Cette dizaine d'individus considérés comme radicaux n'ont pas été adoucis par leur incarcération ; au contraire, ils ont souvent converti d'autres détenus non pratiquants. Une fois dehors, certains ont repris contact avec la mouvance islamiste radicale. Les autorités réfléchissent à la manière de les neutraliser, leur surveillance ne pouvant être totalement sûre. Le problème se pose en particulier pour ceux qui disposent de la nationalité française et ne sont pas expulsables. L'idée de les déchoir de leur nationalité pour les éloigner a été envisagée, mais la procédure est très complexe.

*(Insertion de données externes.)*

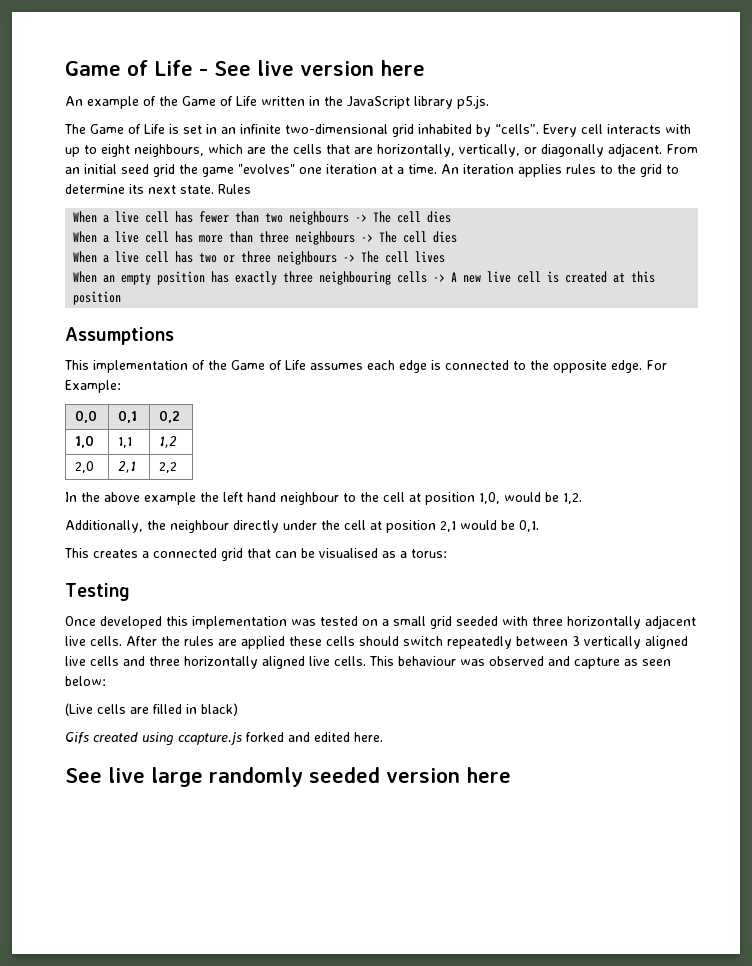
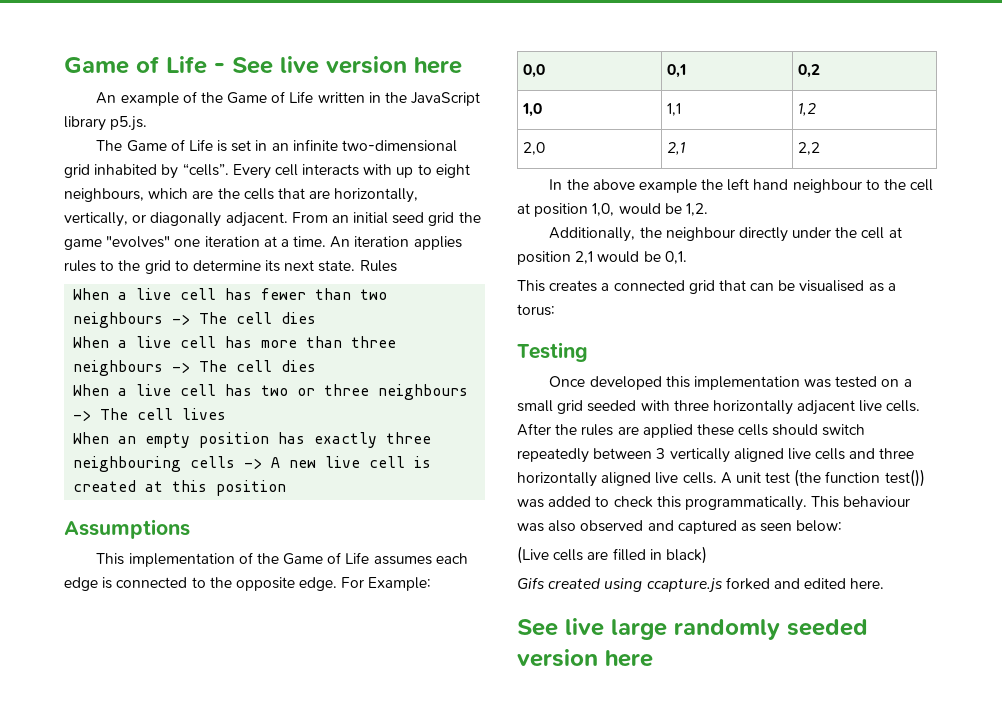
(366, 661) none -> [720,469,925,487] [517,496,807,511] A unit test (the function test()) was added to check this programmatically.
(485, 662) none -> [548,520,577,532] also
[574,657,620,669] capture -> [677,520,737,534] captured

Ces vétérans de l'islamisme servent parfois de référence à la nouvelle génération, dont la rapidité de conversion n'a d'égale que sa radicalité. Pour la première fois, certains jeunes envisagent de mourir en martyrs. Exemple significatif : celui de Farid Benyettou, 23 ans, personnage clé de l'enquête sur la "filière irakienne", dont le dernier épisode a été l'interpellation de quatre hommes à Limoges et à Montpellier, le 21 juin. Devenu référent religieux du groupe de jeunes croyants du 19e arrondissement de Paris, Benyettou a été initié par son beau-frère, Youcef Zemmouri, membre d'un réseau logistique de soutien au GSPC, démantelé en mai 1998, à la veille de la Coupe du monde de football organisée en France.